### YOUR GOAL:
An exact copy of the entries below is required, with all pictures removed.

#####

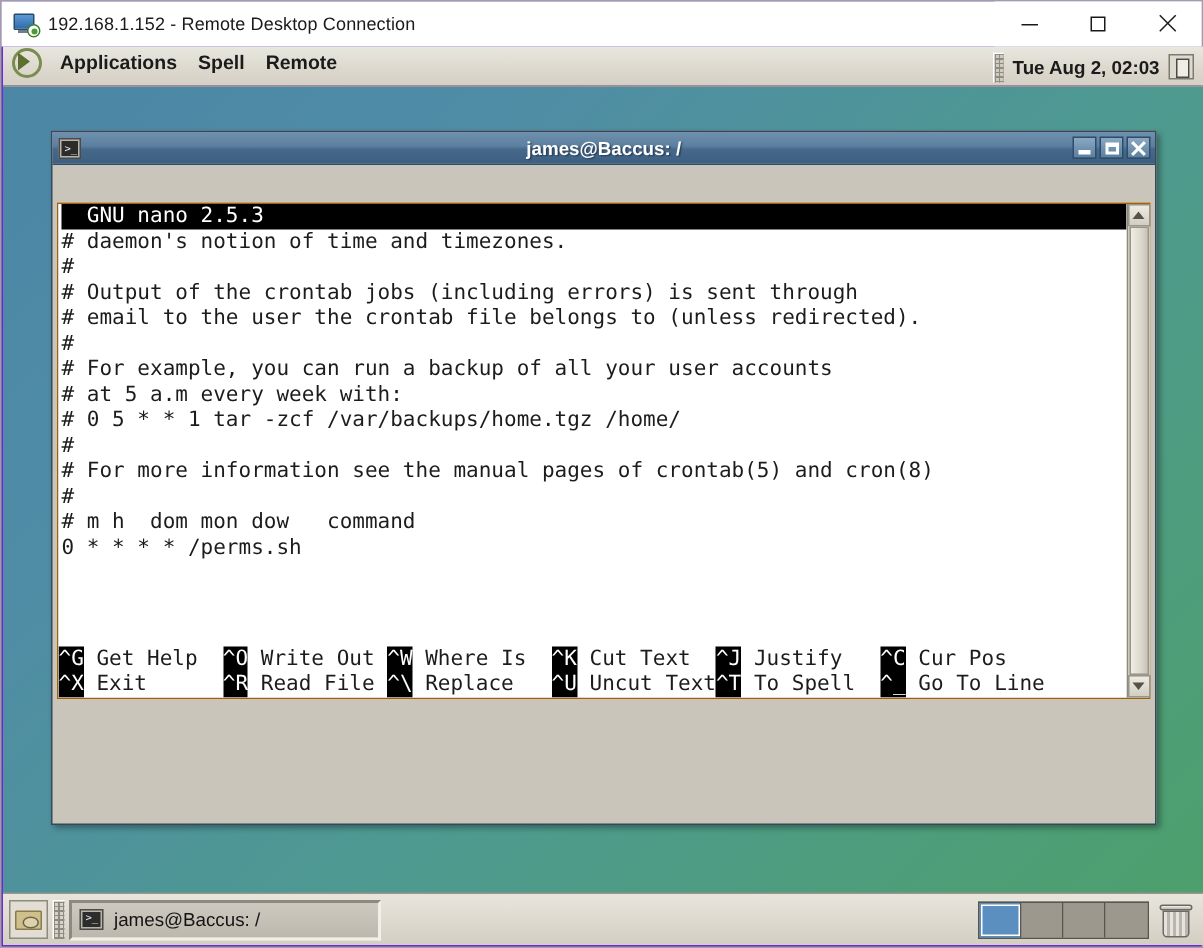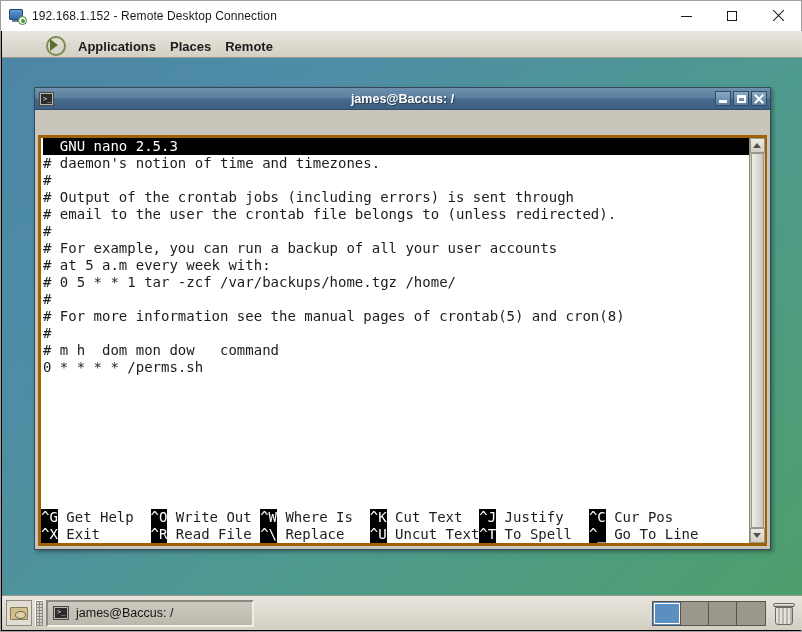"192.168.1.152 - Remote Desktop" #rdc-window { background: #000000 -> #6d28d9 }
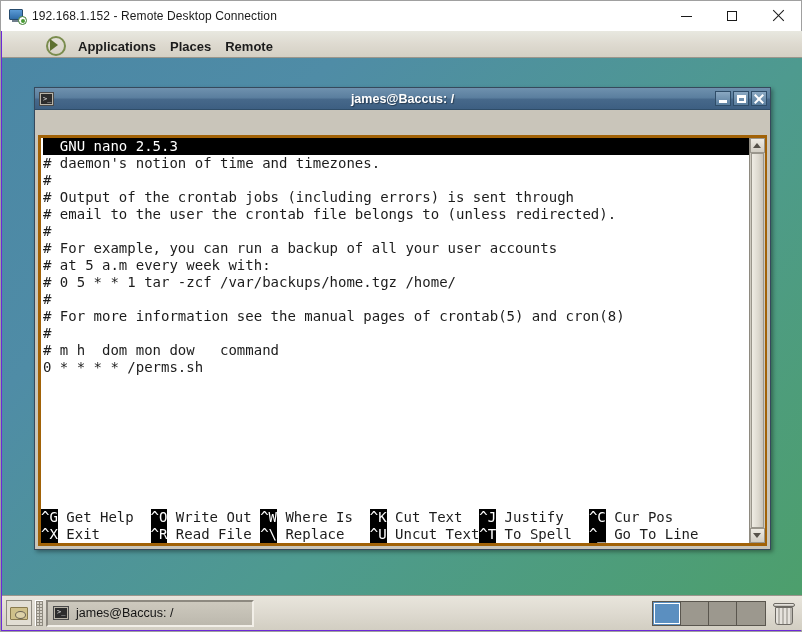"Applications" #gnome-menu-left { align-items: flex-end -> flex-start; padding-left: 38px -> none }
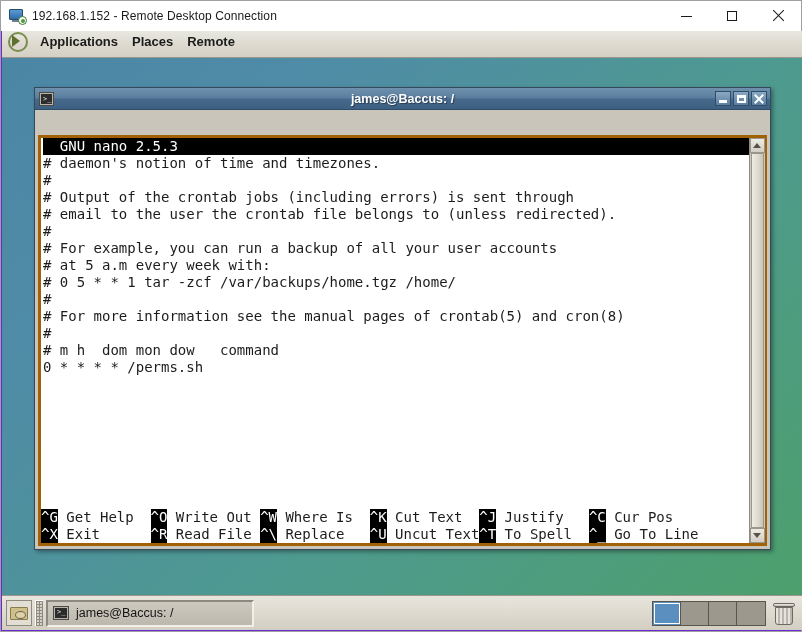"Places" div.panel-menu { text: Places -> Spell }
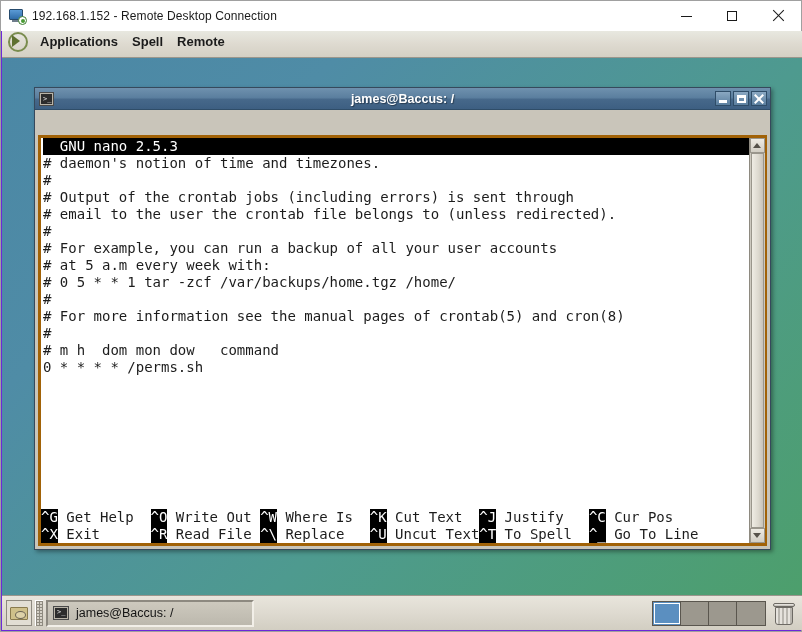"Tue Aug 2, 02:03" div { html: none -> <div> <div></div> <div>Tue Aug 2, 02:03</div> <div></div> </div> }
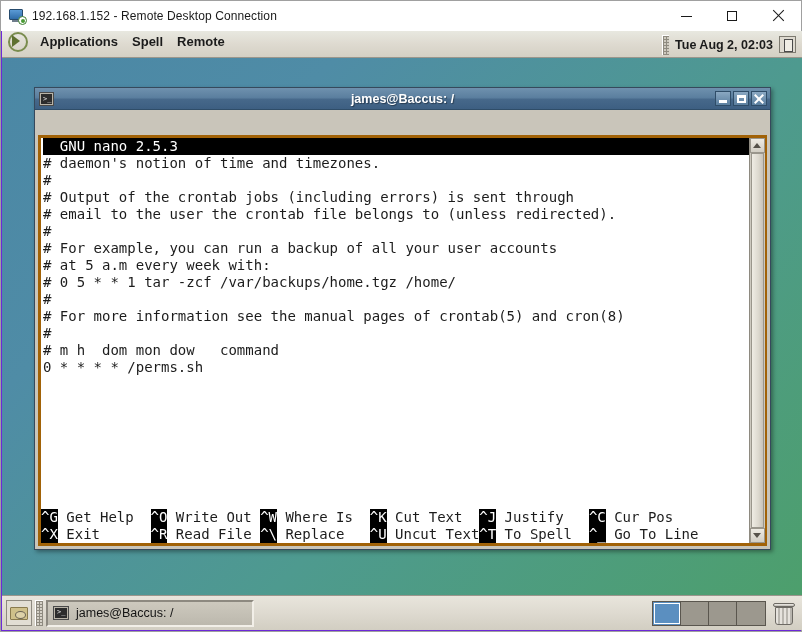"GNU nano 2.5.3" #term-body { border: 3px solid #a16207 -> 1px solid #a16207; height: 411px -> 331px }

#####

### SOLUTION TO THIS EXERCISE:
"192.168.1.152 - Remote Desktop" #rdc-window { background: #000000 -> #6d28d9 }
"Applications" #gnome-menu-left { align-items: flex-end -> flex-start; padding-left: 38px -> none }
"Places" div.panel-menu { text: Places -> Spell }
"Tue Aug 2, 02:03" div { html: none -> <div> <div></div> <div>Tue Aug 2, 02:03</div> <div></div> </div> }
"GNU nano 2.5.3" #term-body { border: 3px solid #a16207 -> 1px solid #a16207; height: 411px -> 331px }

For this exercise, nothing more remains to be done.